Exercise aim:
Where a line of the records holds the string "Noir", copy that line.
━━━━
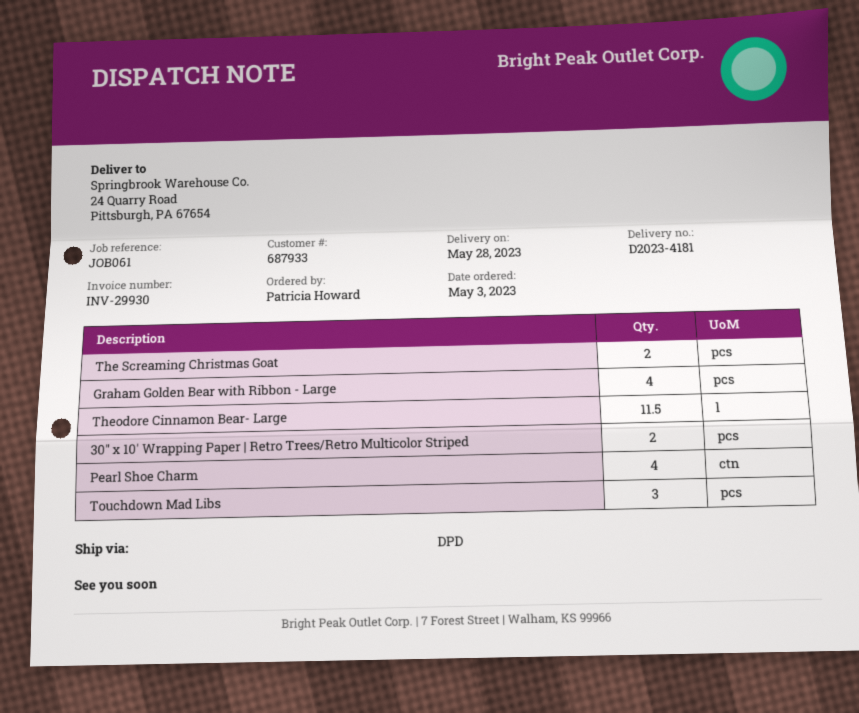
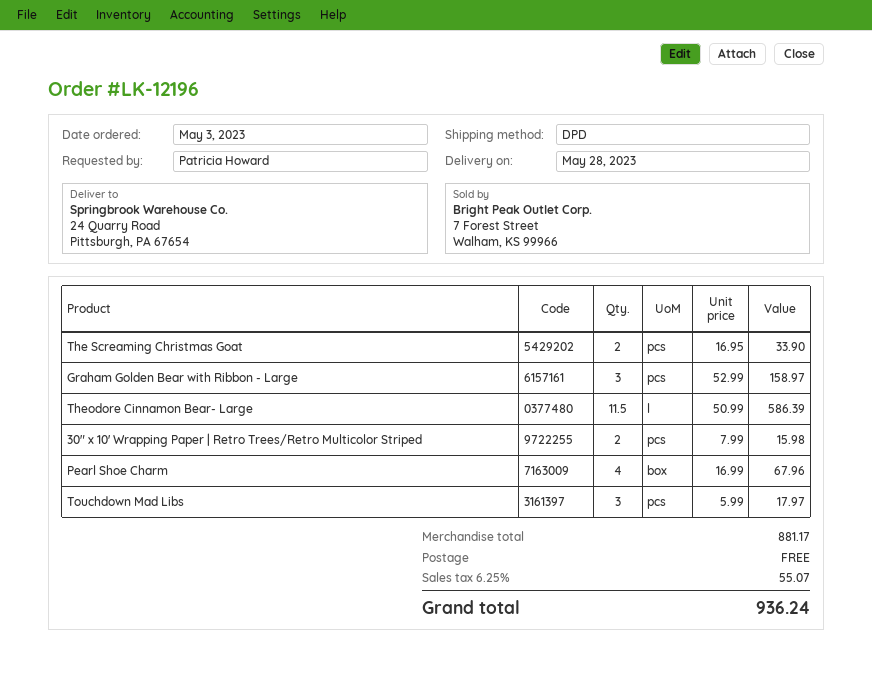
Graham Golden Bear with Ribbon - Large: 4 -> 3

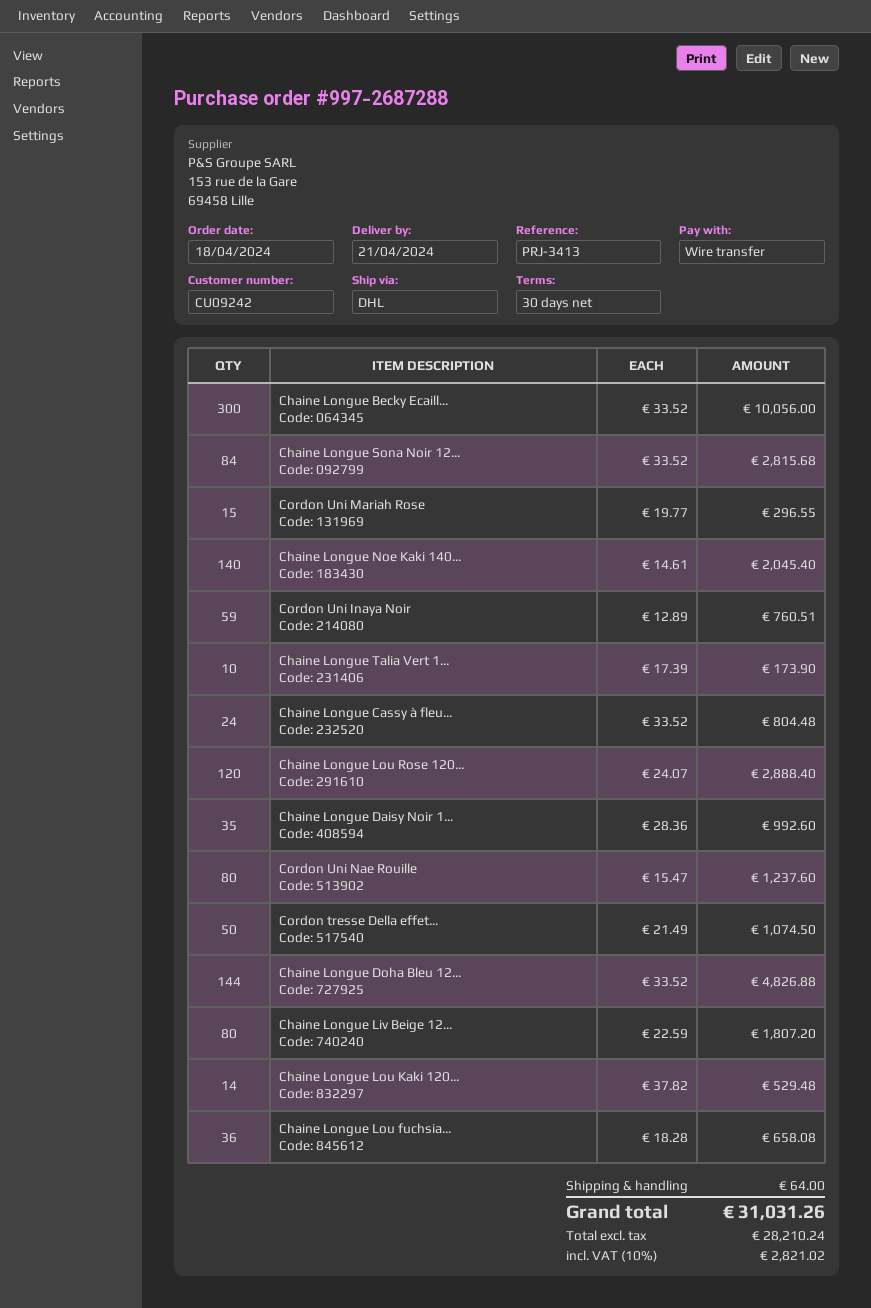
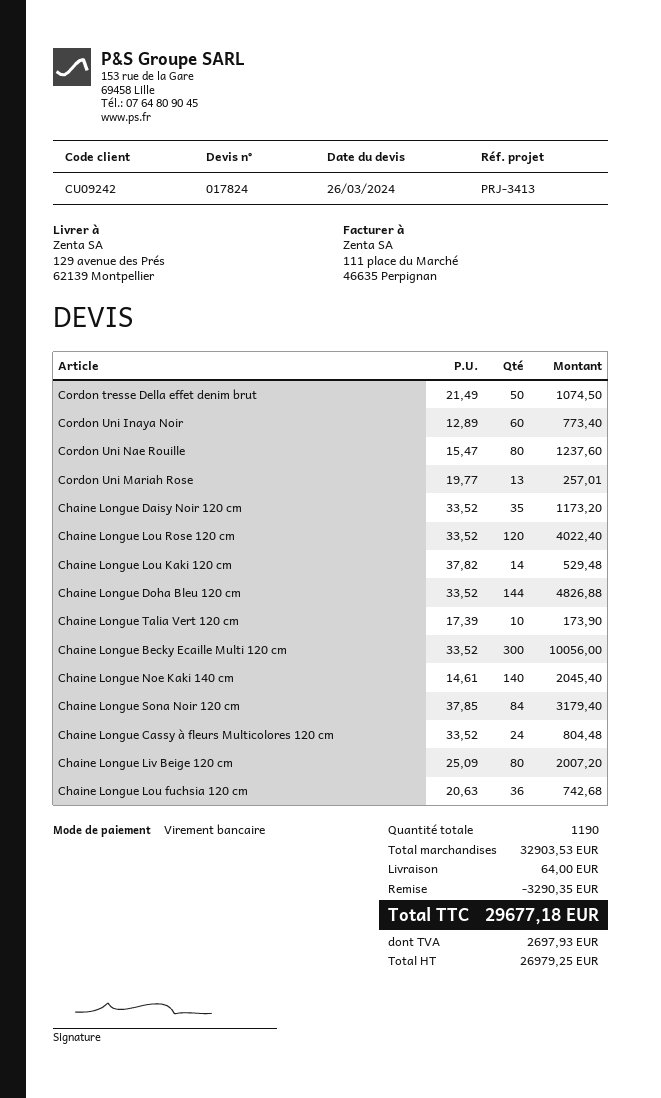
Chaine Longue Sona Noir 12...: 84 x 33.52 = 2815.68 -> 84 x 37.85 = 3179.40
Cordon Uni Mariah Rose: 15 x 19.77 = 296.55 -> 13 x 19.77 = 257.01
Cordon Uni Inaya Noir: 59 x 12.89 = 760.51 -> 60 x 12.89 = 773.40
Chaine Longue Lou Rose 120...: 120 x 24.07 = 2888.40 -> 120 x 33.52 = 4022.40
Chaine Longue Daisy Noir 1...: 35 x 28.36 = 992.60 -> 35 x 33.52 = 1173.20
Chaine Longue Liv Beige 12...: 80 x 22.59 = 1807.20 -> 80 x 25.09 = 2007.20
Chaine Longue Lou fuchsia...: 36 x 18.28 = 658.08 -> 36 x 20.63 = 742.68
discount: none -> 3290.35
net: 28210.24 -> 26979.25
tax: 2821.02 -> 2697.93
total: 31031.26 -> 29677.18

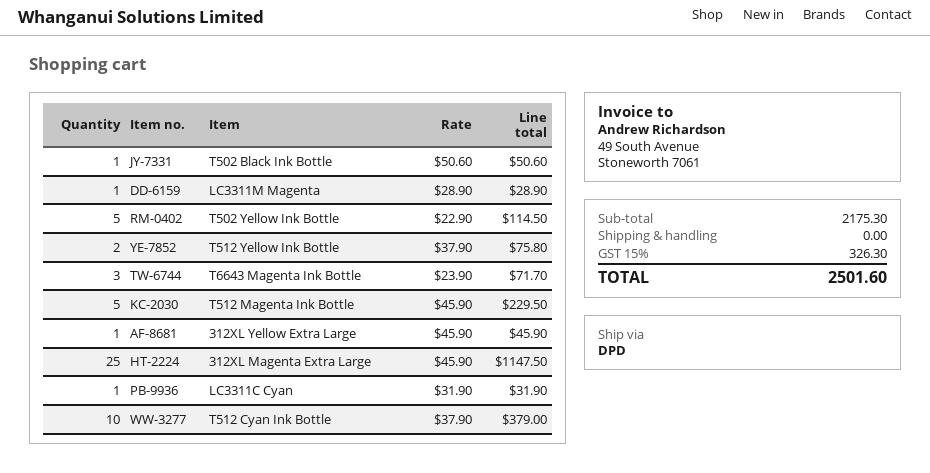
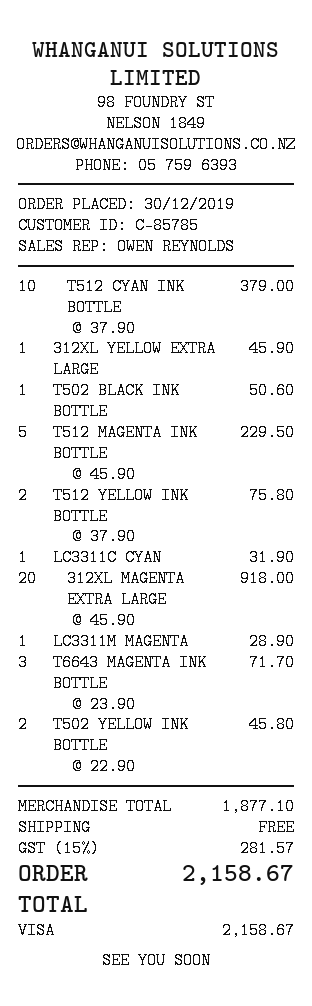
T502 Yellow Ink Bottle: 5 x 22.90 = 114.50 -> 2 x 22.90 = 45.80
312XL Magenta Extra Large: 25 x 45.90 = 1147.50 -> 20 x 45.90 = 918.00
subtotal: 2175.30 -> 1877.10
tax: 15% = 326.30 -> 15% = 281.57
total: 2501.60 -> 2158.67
━━━━
Worked solution:
Chaine Longue Sona Noir 12...: 84 x 33.52 = 2815.68 -> 84 x 37.85 = 3179.40
Cordon Uni Inaya Noir: 59 x 12.89 = 760.51 -> 60 x 12.89 = 773.40
Chaine Longue Daisy Noir 1...: 35 x 28.36 = 992.60 -> 35 x 33.52 = 1173.20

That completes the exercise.